The amount of data that many organisations need to be able to process is increasing. This course will introduce the technologies used build systems that scales to handle very large volumes of data.
Many organisations face growing volumes of data. Extracting value from all this data can be challenging, since traditional systems based on relational databases are not suitable for big data. This course is focused on the Hadoop and Spark ecosystems and will teach the skills needed to build modern big data applications.
The course will put emphasis on giving the participants practical hands-on experience with the tools. The technologies introduced as part of the course will be centered around the Hadoop/Spark open source ecosystem.
The course will be as vendor neutral as possible, but the practical hands-on exercises will be run on Google Cloud Platform. All the principles taught will be transferable to other cloud providers or to on-premise solutions and differences between providers will be highlighted where relevant.

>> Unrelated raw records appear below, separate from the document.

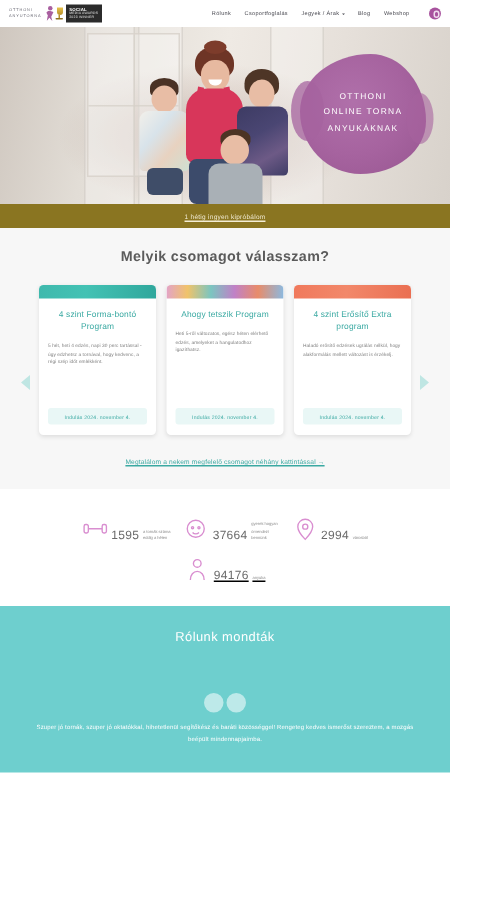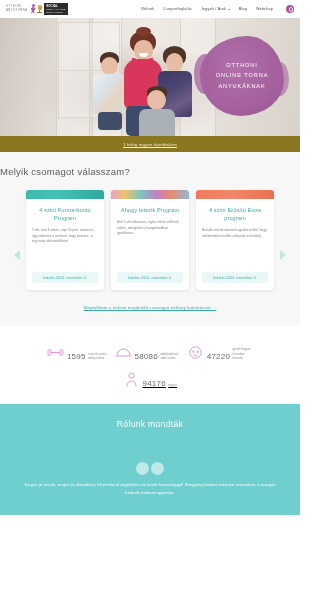--- a/index.html
+++ b/index.html
@@ -230,9 +230,10 @@
     position:relative;
   }
   .section-title {
+    text-align:center;
     font-size:9.5px;
     color:#5b5b5b;
-    font-weight:normal;
+    font-weight:bold;
     letter-spacing:.25px;
     margin-bottom:13px;
   }

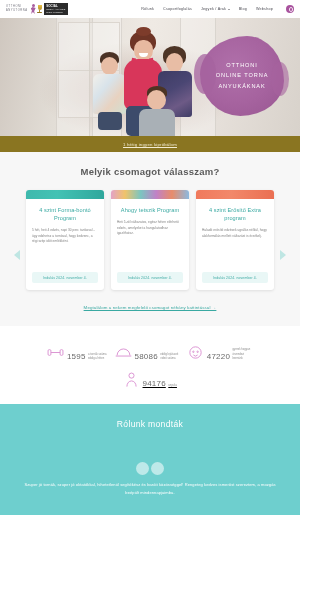--- a/index.html
+++ b/index.html
@@ -503,16 +503,6 @@
       <div class="stat-label">a tornák száma eddig a héten</div>
     </div>
 
-    <div class="stat">
-      <div class="stat-icon">
-        <svg viewBox="0 0 24 24" fill="none" stroke="currentColor" stroke-width="1.3">
-          <path d="M3 16a9 9 0 0 1 18 0"></path>
-          <path d="M1 17h22"></path>
-        </svg>
-      </div>
-      <div class="stat-num">58086</div>
-      <div class="stat-label">eddig lejátszott videó száma</div>
-    </div>
 
     <div class="stat">
       <div class="stat-icon">

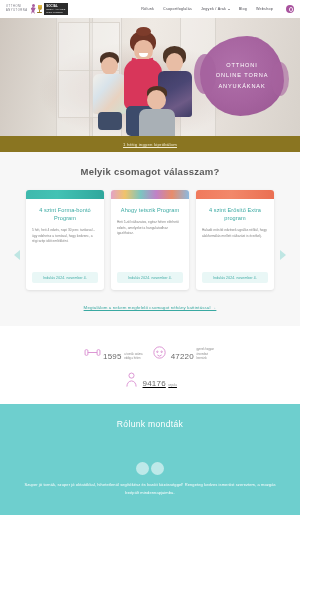--- a/index.html
+++ b/index.html
@@ -513,7 +513,7 @@
           <path d="M9 15.5a4 4 0 0 0 6 0"></path>
         </svg>
       </div>
-      <div class="stat-num">47220</div>
+      <div class="stat-num">37664</div>
       <div class="stat-label">gyerek hogyan örvendezi bennünk</div>
     </div>
 

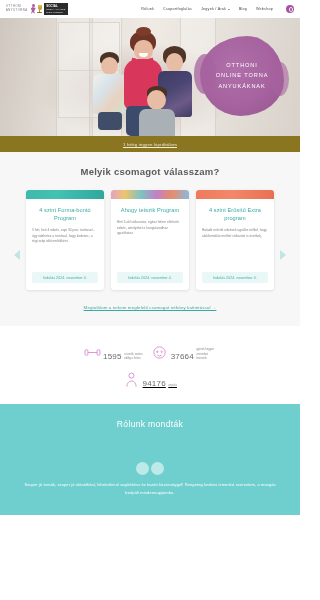--- a/index.html
+++ b/index.html
@@ -517,6 +517,16 @@
       <div class="stat-label">gyerek hogyan örvendezi bennünk</div>
     </div>
 
+    <div class="stat">
+      <div class="stat-icon">
+        <svg viewBox="0 0 24 24" fill="none" stroke="currentColor" stroke-width="1.3">
+          <path d="M12 22s7-7.2 7-12a7 7 0 1 0-14 0c0 4.8 7 12 7 12z"></path>
+          <circle cx="12" cy="10" r="2.4"></circle>
+        </svg>
+      </div>
+      <div class="stat-num">2994</div>
+      <div class="stat-label">városból</div>
+    </div>
   </div>
 
   <div class="stats-row second">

Course participants should have prior experience with writing code for data analysis, but no prior knowledge of Hadoop or Spark is required. In this instructor-led course, participants will go through hands-on sessions with planned exercises. The exercises will be in the Python programming language, but the focus will be on the overall concepts, not the particulars of the programming language, so deep knowledge of Python is not required for participants with programming experience from other languages. Hadoop and Spark readily supports Scala, Java and Python.
Participants are expected to bring their own laptop to the class, everything else needed for the course is provided.
Participants will be introduced to the fast evolving world of big data technologies.
Participants will have insight into the differences between traditional database systems and modern distributed systems.
Participants will gain hands-on experience with storing, processing and serving large amounts of data.
Participants will understand the main challenges of designing systems for big data.
Participants will be introduced to the programming style used in big data.
Will have an employee with a good understanding of when big data technologies are the right choice for solving a specific problem.
Will have an employee with the ability to get started with setting up big data infrastructure.
Will have an employee able to carry out analysis of large datasets.
The two-day course will be instructor led with hands-on exercises. The focus will be on giving the participants the knowledge and the confidence to get started with modern distributed data processing. The technologies that we will work with includes Apache Hadoop, Apache Spark and Hbase/BigTable.
There is no preparation before the course.
The course will be held during the period at. 9 am to 4 pm both days. IDA provides food, breakfast, lunch and afternoon cake.
After the course, participants will receive a course certificate
Andreas Koch has a background in data science and has for the past 6 years been architecting and developing data intensive applications based on Hadoop and Spark. Currently, Andreas is working as a data science consultant using his extensive experience with data processing systems to advice organisations on how to best leverage their data.
The training language and the study material will be in English at this course.